Od listopada OSM Inowrocław płaci dostawcom za litr mleka o 5 gr więcej, bydgoska OSOWA podniosła ceny w skupie o 5-8 gr.
Po drodze z mleczarni do sklepów cena 200 g masła wzrasta o 40-50 gr (w marketach) i o 50-80 gr w małych sklepach spożywczych.
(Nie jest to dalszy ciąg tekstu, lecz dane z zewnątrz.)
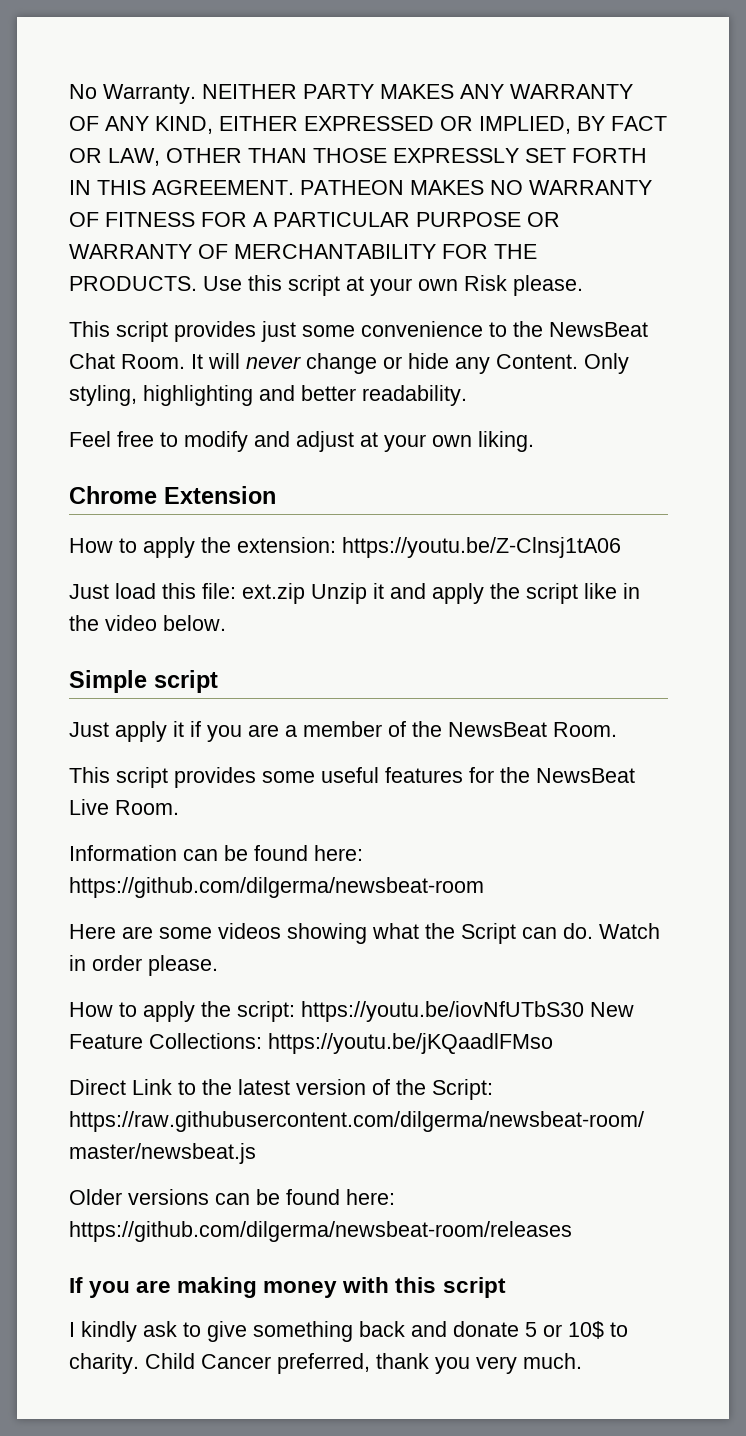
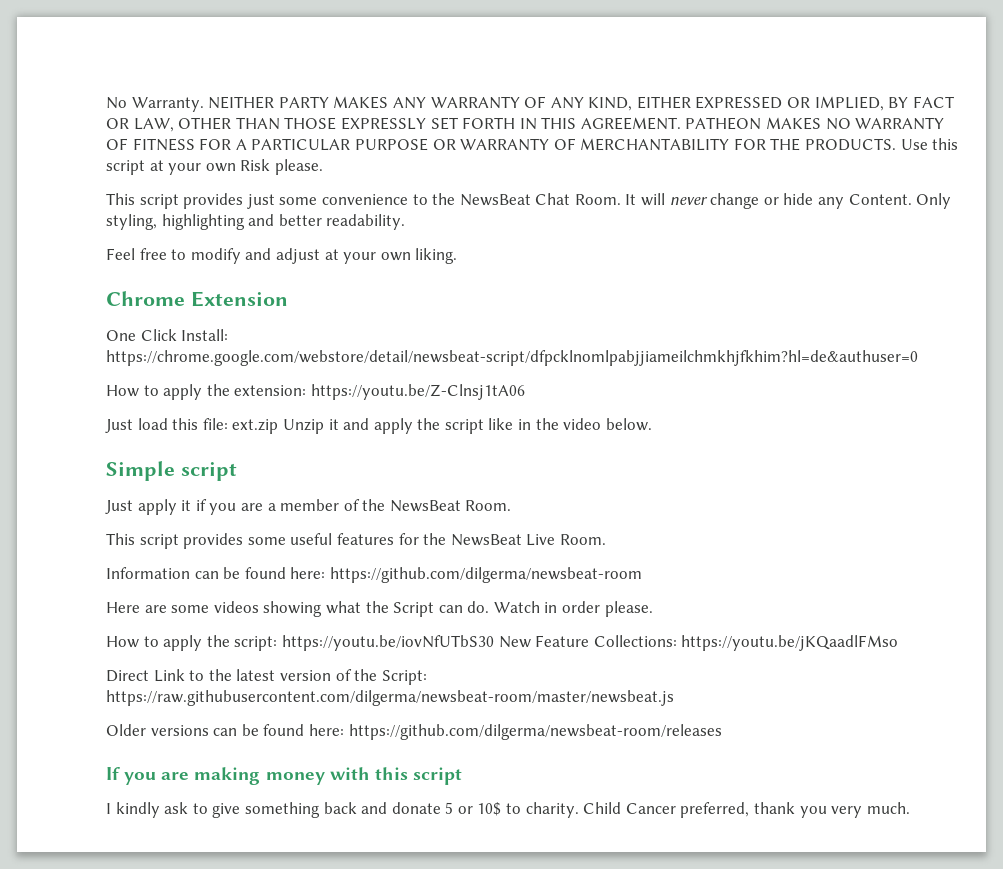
(276, 495) none -> [106,329,229,341] [106,350,918,366] // One Click Install: https://chrome.google.com/webstore/detail/newsbeat-script/dfpcklnomlpabjjiameilchmkhjfkhim?hl=de&authuser=0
Oprócz masła, znacznie podrożały żółte sery. Dwa miesiące temu były tańsze o
20-40 proc. Za kilogram sera lepszego gatunku trzeba zapłacić dziś od 20 do 22
zł (sklepowa marża wynosi niekiedy nawet 40 proc.!). - To może doprowadzić do
zmniejszenia sprzedaży serów - mówią w mleczarniach. - Pazerność handlowców może
nam zaszkodzić, a pomóc zakładom mięsnym. Wielu klientów mających do wyboru ser
lub szynkę w tej samej cenie, wybierze szynkę.
Po podwyżkach coraz
lepiej sprzedają się tańsze mixy - mieszanki masła i olejów roślinnych oraz
najtańsze margaryny.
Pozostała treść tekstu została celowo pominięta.